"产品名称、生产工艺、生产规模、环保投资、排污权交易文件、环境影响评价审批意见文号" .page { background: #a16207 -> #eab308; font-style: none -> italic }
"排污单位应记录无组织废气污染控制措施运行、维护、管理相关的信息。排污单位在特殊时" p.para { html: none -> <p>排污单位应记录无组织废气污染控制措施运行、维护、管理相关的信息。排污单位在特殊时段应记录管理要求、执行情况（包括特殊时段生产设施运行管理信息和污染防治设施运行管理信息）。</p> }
--
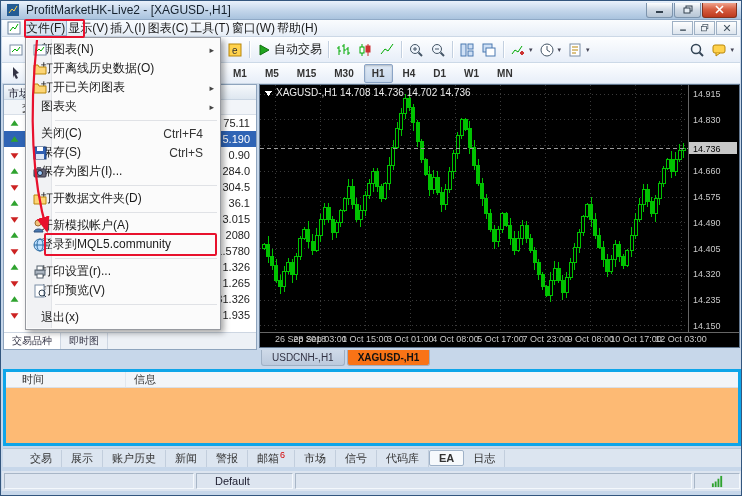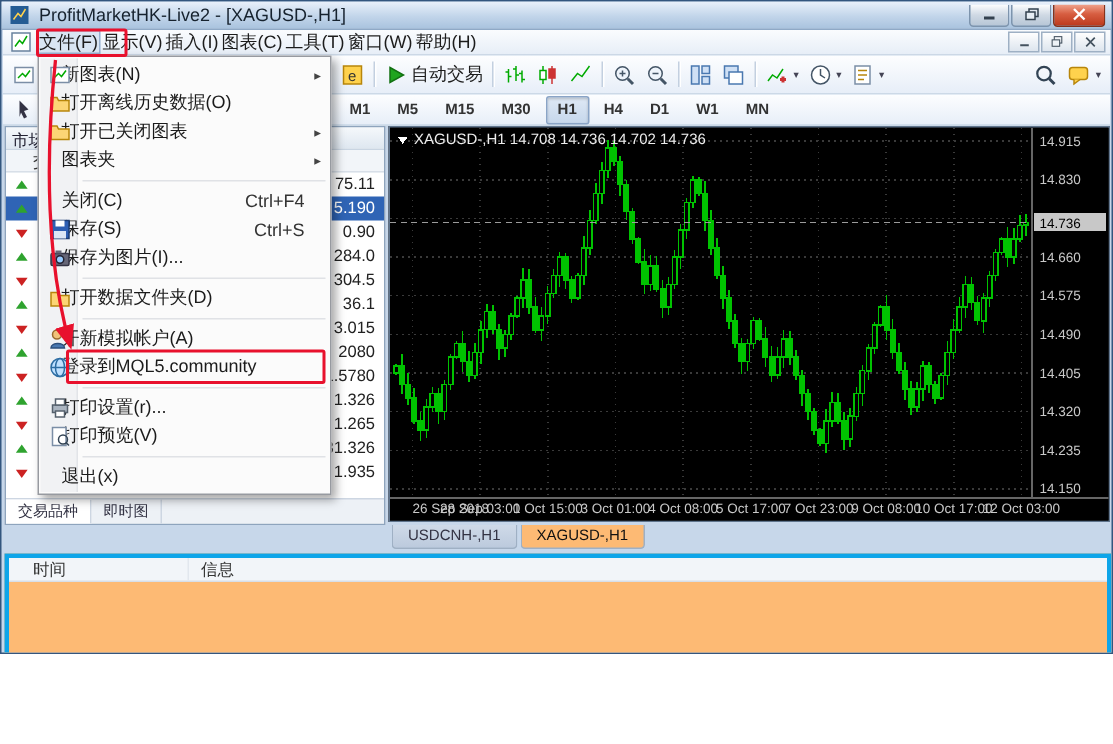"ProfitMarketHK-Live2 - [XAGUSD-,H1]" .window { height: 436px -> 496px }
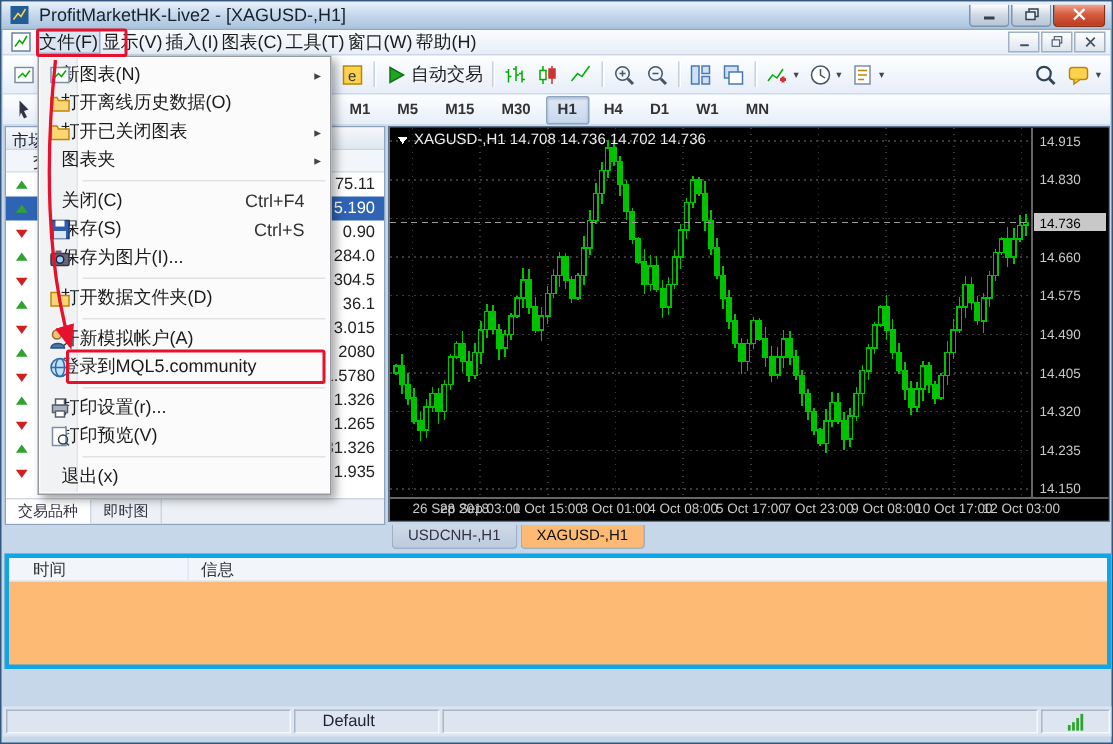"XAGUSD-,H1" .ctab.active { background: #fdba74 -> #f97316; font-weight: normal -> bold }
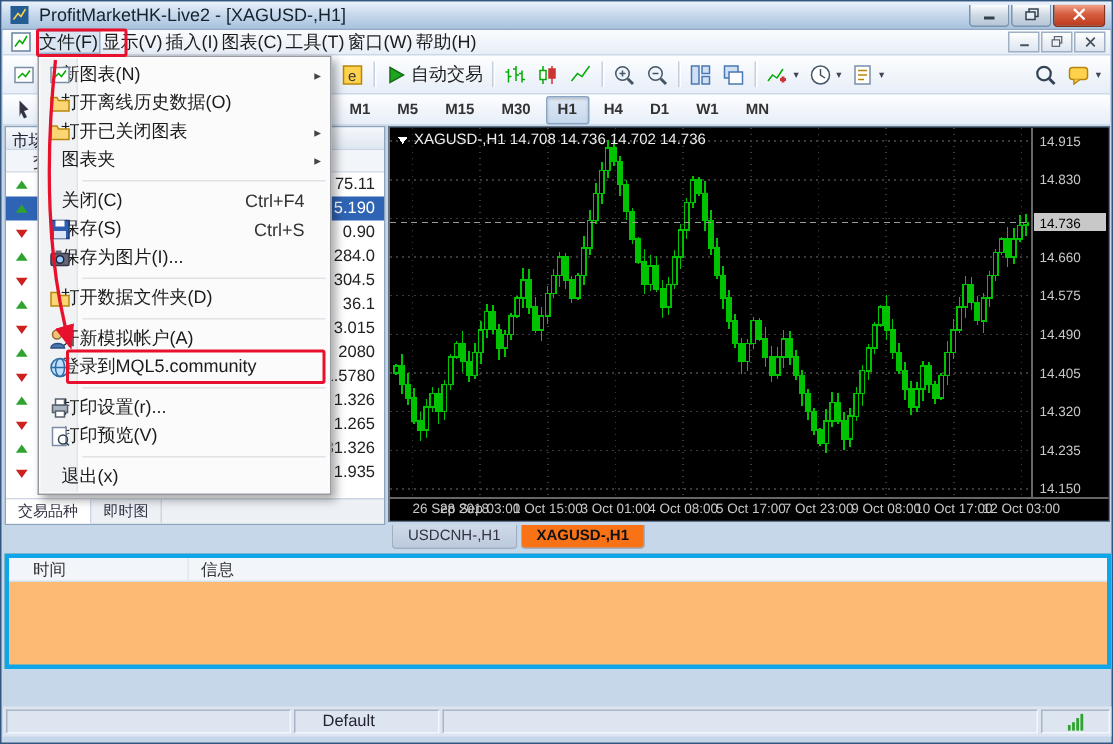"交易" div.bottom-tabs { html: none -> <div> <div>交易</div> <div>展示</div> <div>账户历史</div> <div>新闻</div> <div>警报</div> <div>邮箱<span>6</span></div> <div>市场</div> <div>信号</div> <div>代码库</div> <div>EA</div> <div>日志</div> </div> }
...
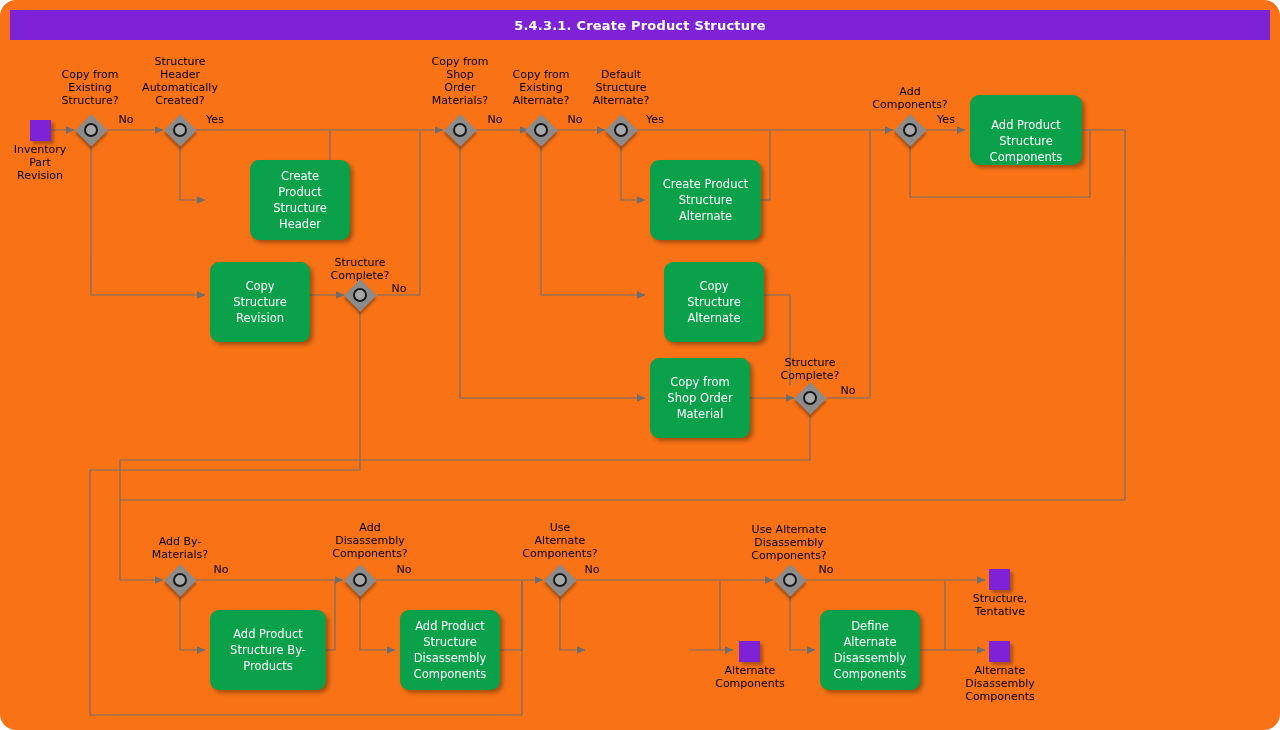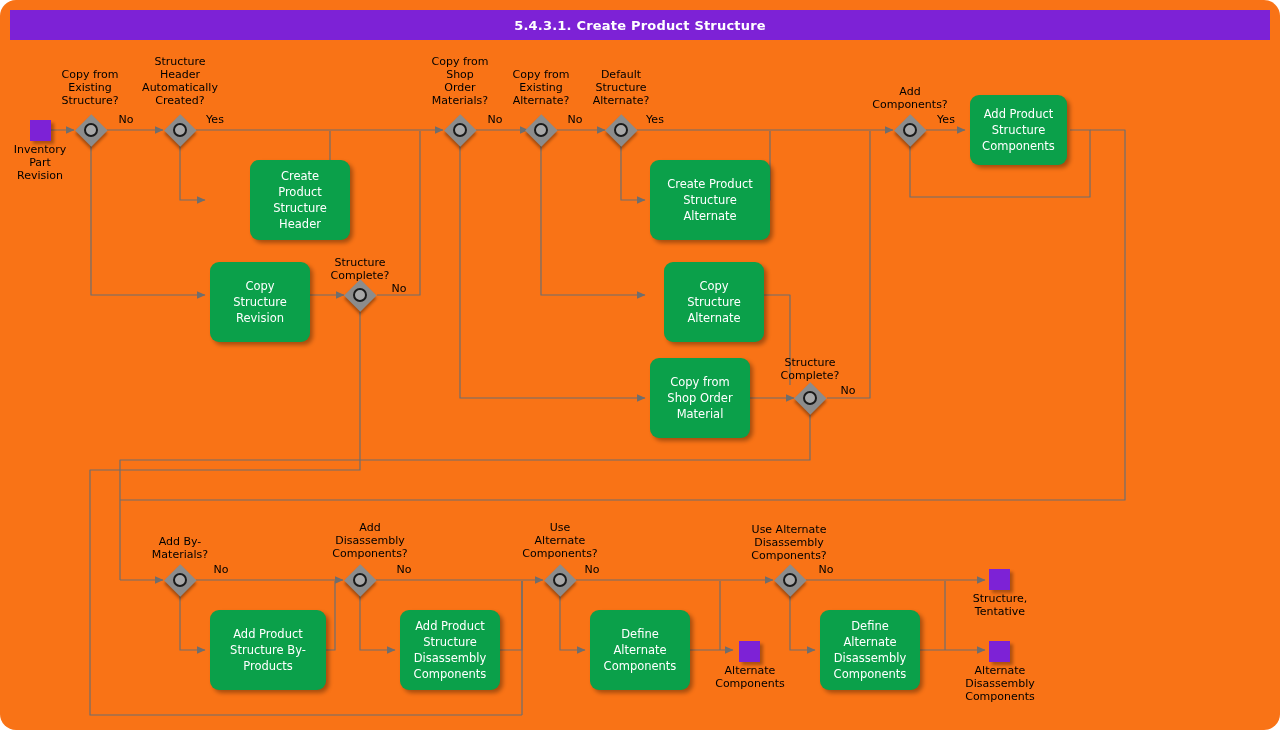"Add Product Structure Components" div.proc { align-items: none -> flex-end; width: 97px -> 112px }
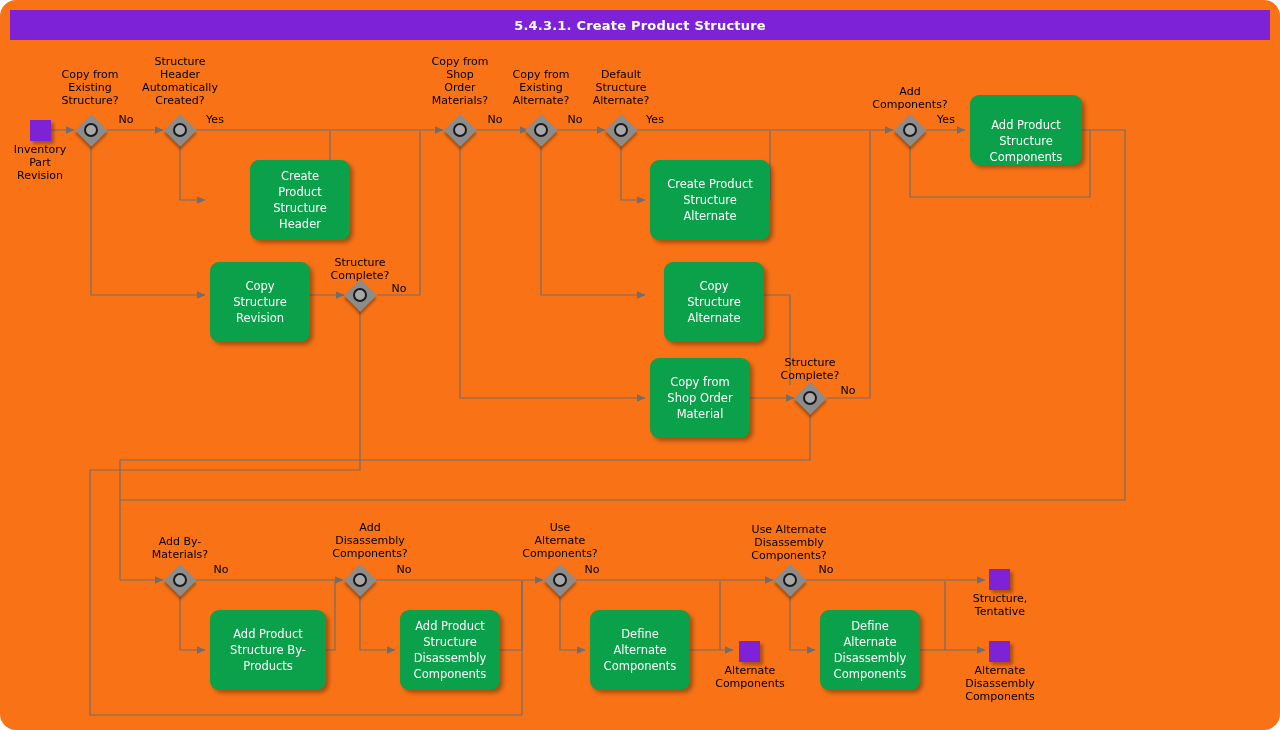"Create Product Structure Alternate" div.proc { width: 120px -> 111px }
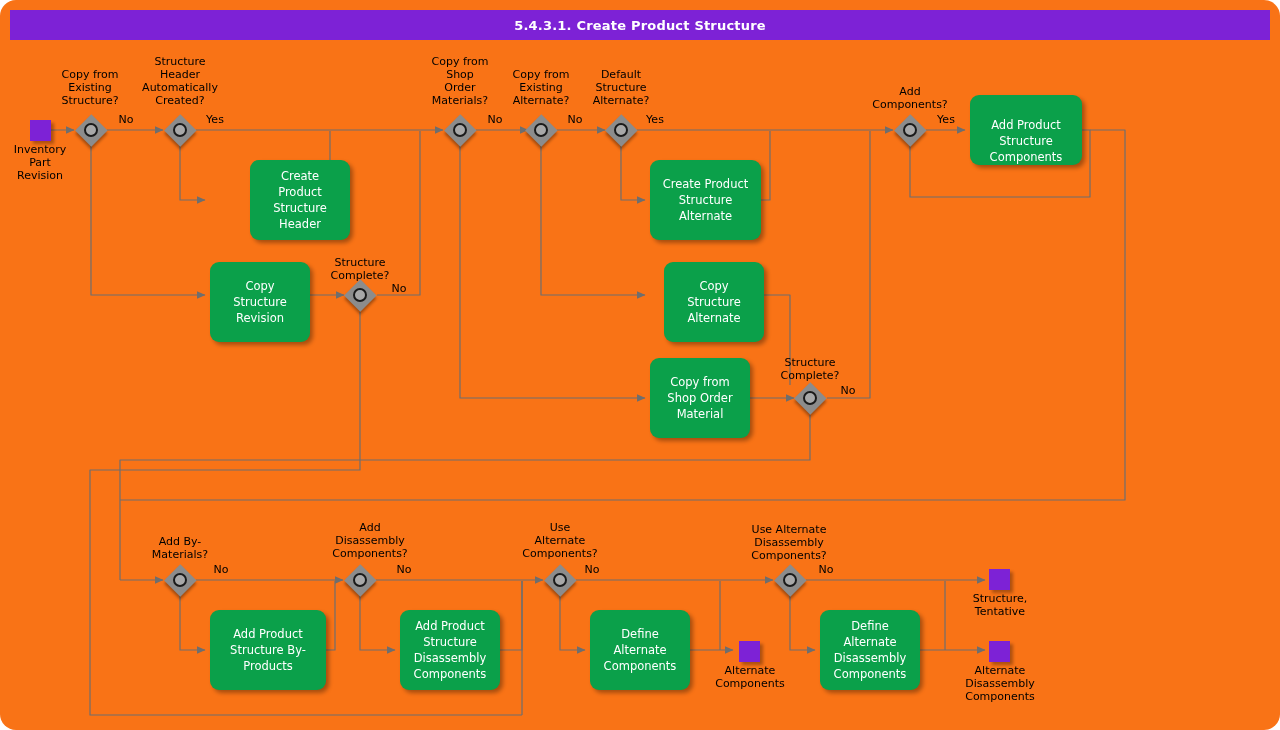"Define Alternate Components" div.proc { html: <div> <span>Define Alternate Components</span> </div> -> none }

- [Task]: What belongs in the answer is each line above from the line with "height: 436px ->" to the line with "background: #fdba74 ->", inclusive, reproduced exactly and free of pictures.

- [Your response]:
"ProfitMarketHK-Live2 - [XAGUSD-,H1]" .window { height: 436px -> 496px }
"XAGUSD-,H1" .ctab.active { background: #fdba74 -> #f97316; font-weight: normal -> bold }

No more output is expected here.